**REQUIRED WORK:**
Where a line in the records below contains the string "solid", tally it; give only the final number.

**EXERCISE MATERIALS:**
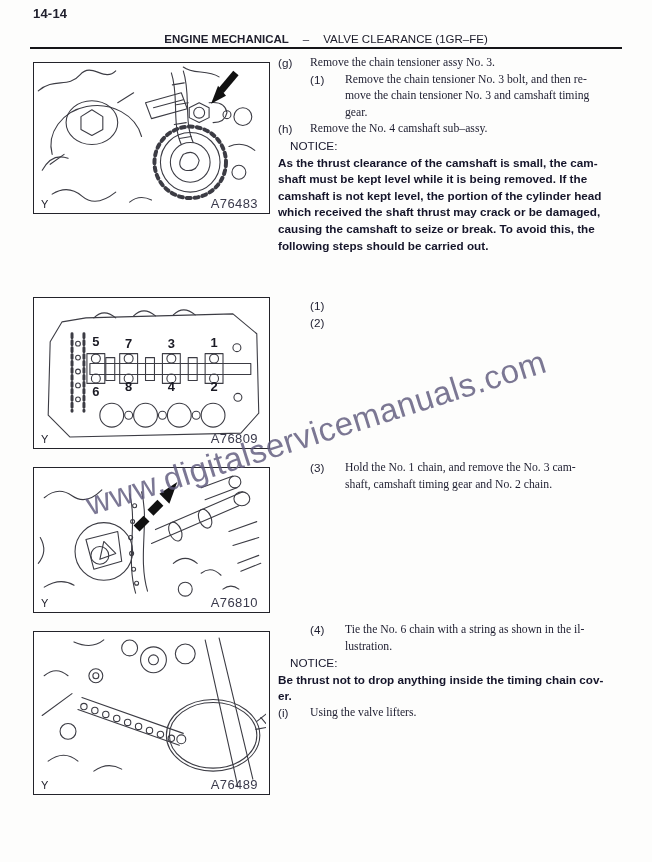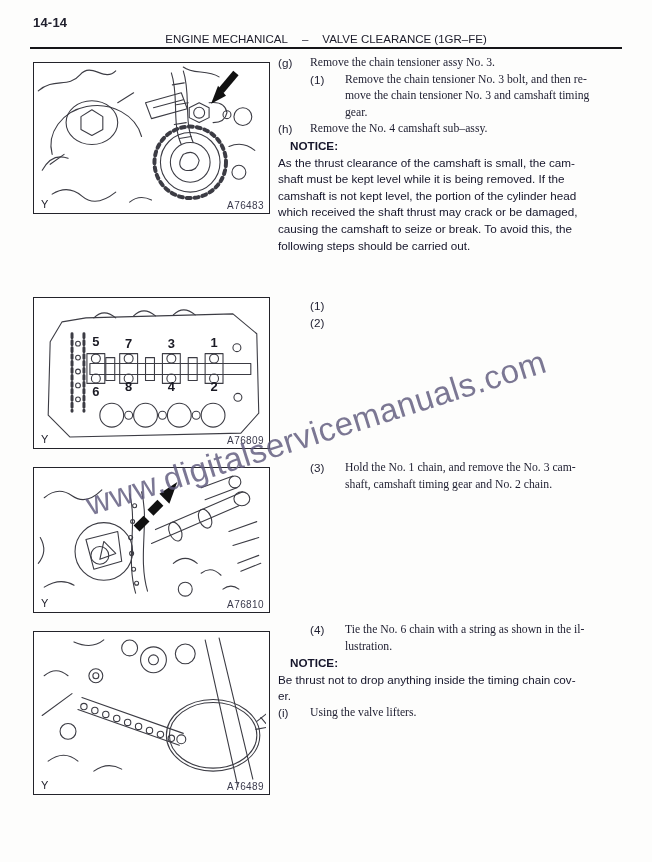--- a/index.html
+++ b/index.html
@@ -8,7 +8,7 @@
     background:#fdfdfc; overflow:hidden;
     font-family:"Liberation Sans", sans-serif; color:#20202e;
   }
-  .page-number { position:absolute; left:33px; top:15px; font-size:13px; font-weight:bold; letter-spacing:.2px; }
+  .page-number { position:absolute; left:33px; top:6px; font-size:13px; font-weight:bold; letter-spacing:.2px; }
   .header-line { position:absolute; left:30px; top:33px; width:592px; text-align:center; font-size:11.5px; white-space:nowrap; }
   .header-line .section { font-weight:normal; }
   .header-line .dash { margin:0 14px; color:#2a2a3a; }

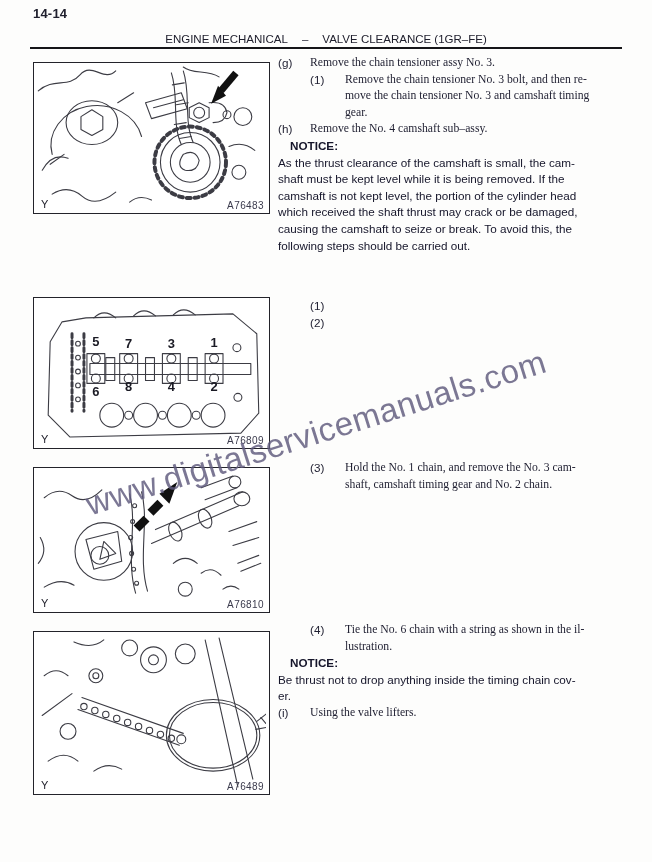--- a/index.html
+++ b/index.html
@@ -10,7 +10,7 @@
   }
   .page-number { position:absolute; left:33px; top:6px; font-size:13px; font-weight:bold; letter-spacing:.2px; }
   .header-line { position:absolute; left:30px; top:33px; width:592px; text-align:center; font-size:11.5px; white-space:nowrap; }
-  .header-line .section { font-weight:normal; }
+  .header-line .section { font-weight:bold; }
   .header-line .dash { margin:0 14px; color:#2a2a3a; }
   .header-rule { position:absolute; left:30px; top:47px; width:592px; height:0; border-top:2px solid #151518; }
 

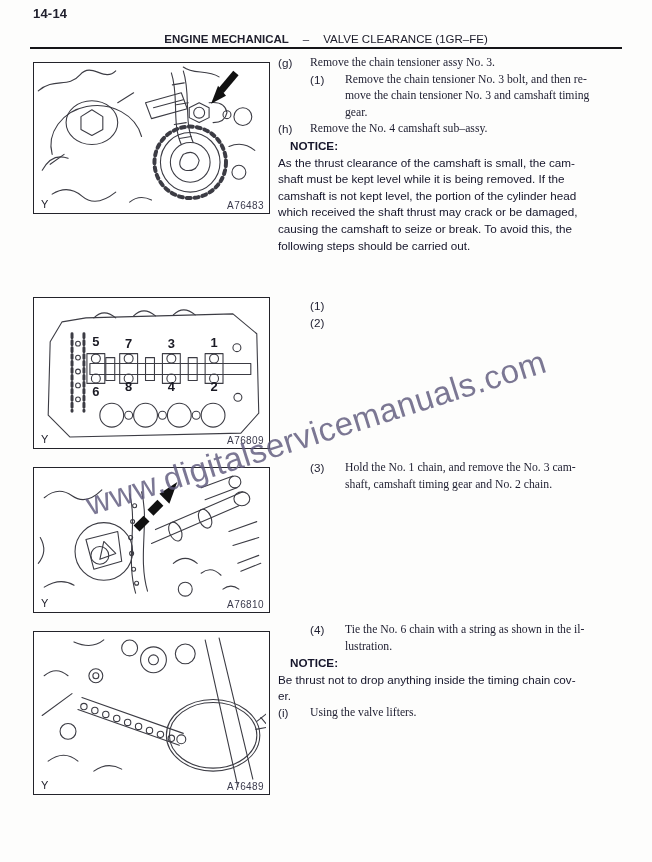--- a/index.html
+++ b/index.html
@@ -25,7 +25,7 @@
   .item.sub { padding-left:32px; }
   .item.sub .lbl { flex:0 0 35px; }
   .item .txt { white-space:pre;font-family:Liberation Serif, serif; }
-  .notice-h { font-weight:bold; color:#15152a;padding-left:12px; }
+  .notice-h { font-weight:normal; color:#15152a;padding-left:12px; }
   .notice-p { font-weight:normal; white-space:pre; color:#15152a; }
 
   .watermark {

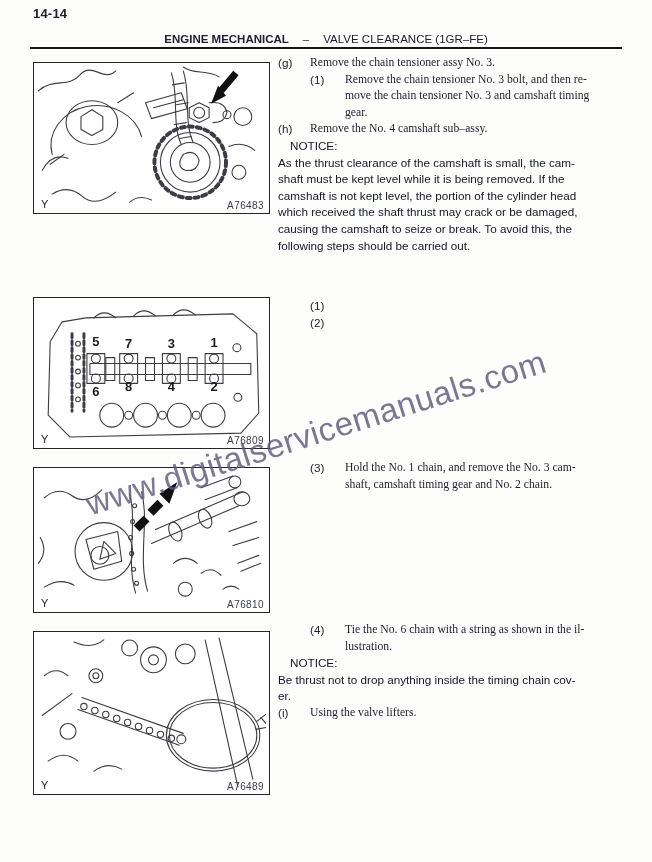--- a/index.html
+++ b/index.html
@@ -26,7 +26,7 @@
   .item.sub .lbl { flex:0 0 35px; }
   .item .txt { white-space:pre;font-family:Liberation Serif, serif; }
   .notice-h { font-weight:normal; color:#15152a;padding-left:12px; }
-  .notice-p { font-weight:normal; white-space:pre; color:#15152a; }
+  .notice-p { font-weight:bold; white-space:pre; color:#15152a; }
 
   .watermark {
     position:absolute; left:-4px; top:414px; width:640px;

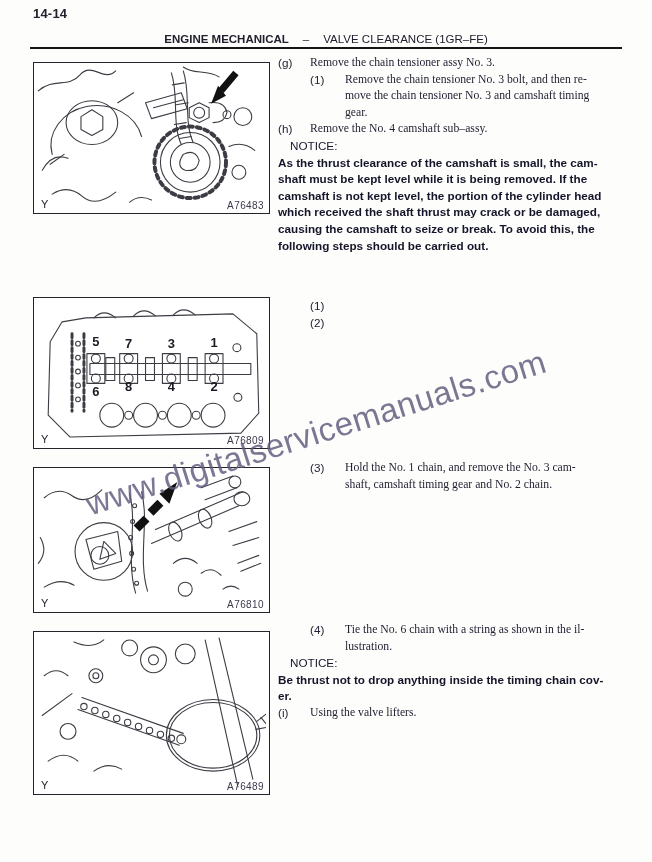--- a/index.html
+++ b/index.html
@@ -17,7 +17,7 @@
   .fig { position:absolute; left:33px; width:235px; border:1.6px solid #23232a; background:#fff; }
   .fig svg { display:block; }
   .fig .corner-label { position:absolute; left:7px; bottom:3px; font-size:11px; color:#1d1d28; }
-  .fig .fig-id { position:absolute; right:5px; bottom:2px; font-size:10px; color:#3a3a4c; letter-spacing:.4px;text-align:center; }
+  .fig .fig-id { position:absolute; right:11px; bottom:2px; font-size:13px; color:#3a3a4c; letter-spacing:.4px;text-align:center; }
 
   .textcol { position:absolute; left:278px; width:352px; font-size:11.7px; line-height:16.6px; color:#1e1e30; }
   .item { display:flex; align-items:flex-start; }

**PROBLEM SOLUTION:**
2